POLTE turns from theoretical accounts of the changes in political temporalities to concrete empirical findings – politicians’ temporal rhetorics in the Finnish parliament. Two large datasets comprising Finnish parliamentary records of plenary sessions (1976–2021) and the Library of Parliament oral history collection of veteran MPs' interviews (1988–2020) have been fully digitized, grammatically parsed, and enriched with metadata to detect prevailing and emergent phenomena. POLTE combines theoretical approaches from transdisciplinary narrative studies, political science and conceptual history with computational modeling based on linguistic features. These insights are examined based on contextual metadata evaluation, detailed local analysis and explorative data mining of the large political material of parliamentary talk.
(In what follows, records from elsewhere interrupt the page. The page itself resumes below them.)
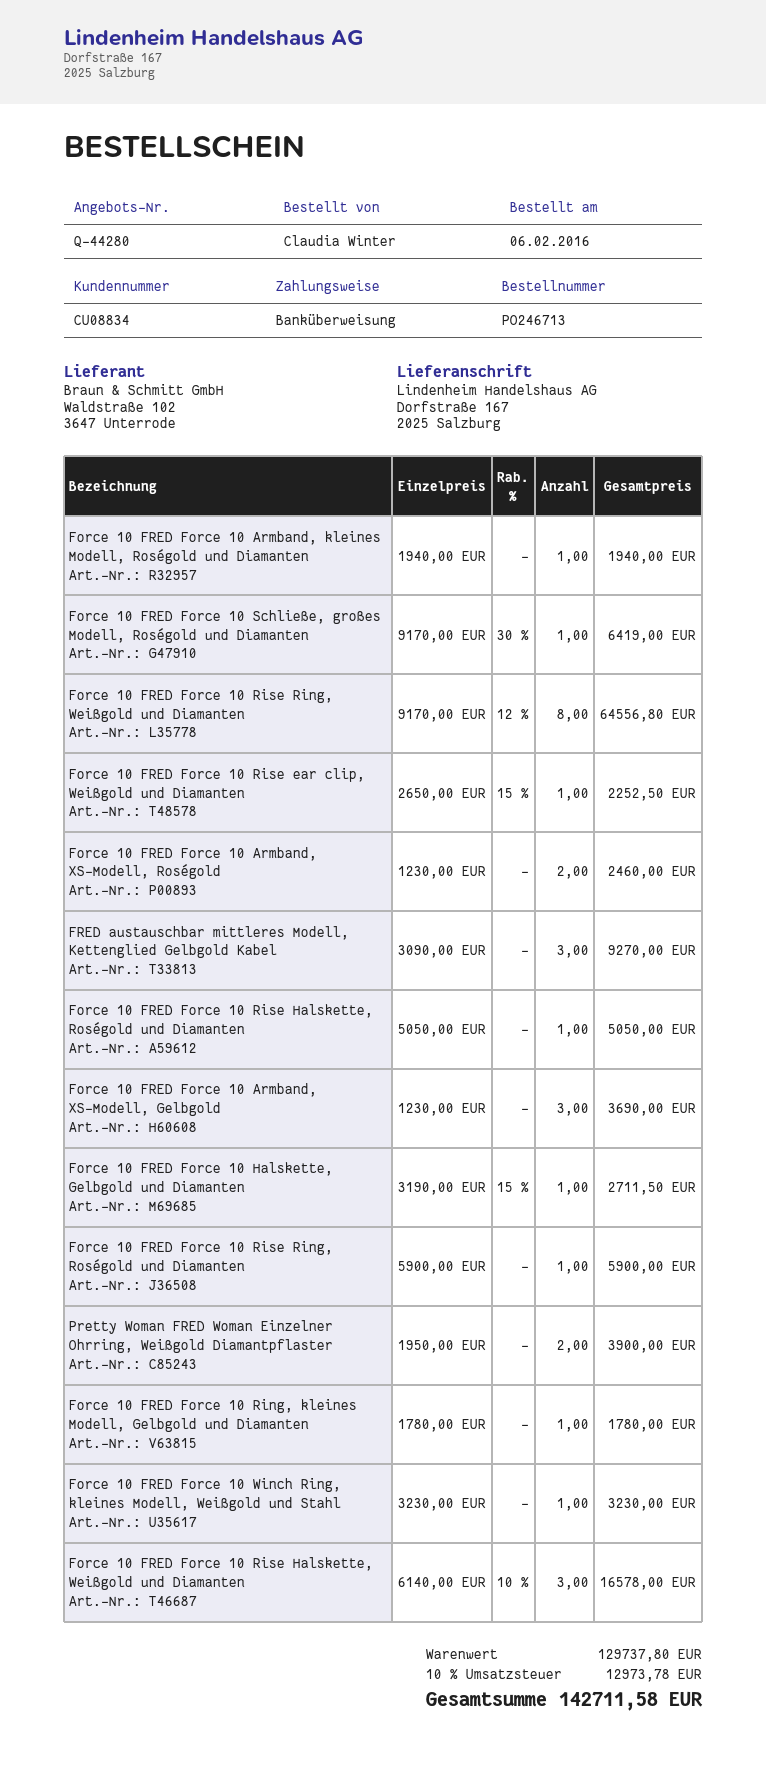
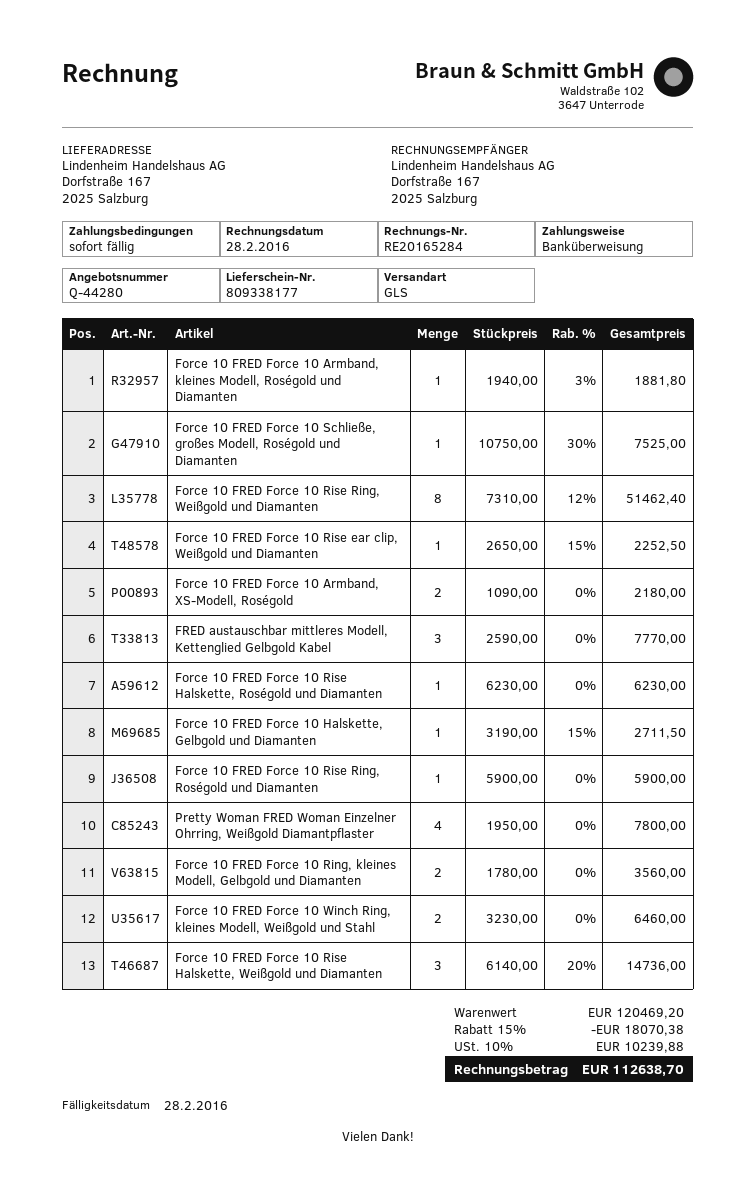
Force 10 FRED Force 10 Armband, kleines Modell, Roségold und Diamanten: 1 x 1940.00 = 1940.00 -> 1 x 1940.00 - 3% = 1881.80
Force 10 FRED Force 10 Schließe, großes Modell, Roségold und Diamanten: 1 x 9170.00 - 30% = 6419.00 -> 1 x 10750.00 - 30% = 7525.00
Force 10 FRED Force 10 Rise Ring, Weißgold und Diamanten: 8 x 9170.00 - 12% = 64556.80 -> 8 x 7310.00 - 12% = 51462.40
Force 10 FRED Force 10 Armband, XS-Modell, Roségold: 2 x 1230.00 = 2460.00 -> 2 x 1090.00 = 2180.00
FRED austauschbar mittleres Modell, Kettenglied Gelbgold Kabel: 3 x 3090.00 = 9270.00 -> 3 x 2590.00 = 7770.00
Force 10 FRED Force 10 Rise Halskette, Roségold und Diamanten: 1 x 5050.00 = 5050.00 -> 1 x 6230.00 = 6230.00
Force 10 FRED Force 10 Armband, XS-Modell, Gelbgold: 3 x 1230.00 = 3690.00 -> none
Pretty Woman FRED Woman Einzelner Ohrring, Weißgold Diamantpflaster: 2 x 1950.00 = 3900.00 -> 4 x 1950.00 = 7800.00
Force 10 FRED Force 10 Ring, kleines Modell, Gelbgold und Diamanten: 1 x 1780.00 = 1780.00 -> 2 x 1780.00 = 3560.00
Force 10 FRED Force 10 Winch Ring, kleines Modell, Weißgold und Stahl: 1 x 3230.00 = 3230.00 -> 2 x 3230.00 = 6460.00
Force 10 FRED Force 10 Rise Halskette, Weißgold und Diamanten: 3 x 6140.00 - 10% = 16578.00 -> 3 x 6140.00 - 20% = 14736.00
subtotal: 129737.80 -> 120469.20
discount: none -> 15% = 18070.38
tax: 10% = 12973.78 -> 10% = 10239.88
total: 142711.58 -> 112638.70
POLTE asks how politicians generate narrative trajectories of change and continuity for political use. Three major temporal orientations are considered in all the questions: the present as the motivation for all temporal ordering, the past as material for retellings and the future as envisioned possibilities. POLTE expects the past to be made relevant and the future imagined for the purpose of promoting action in regard to today’s issues. This also means that the present projected as either crisis or stability instructs the sense of urgency or deliberation in the talk. With the multi-method analysis of our grammatically parsed and metadata-enriched data, we expect to redirect the study of political temporalities and highlight their importance in parliamentary rhetorics.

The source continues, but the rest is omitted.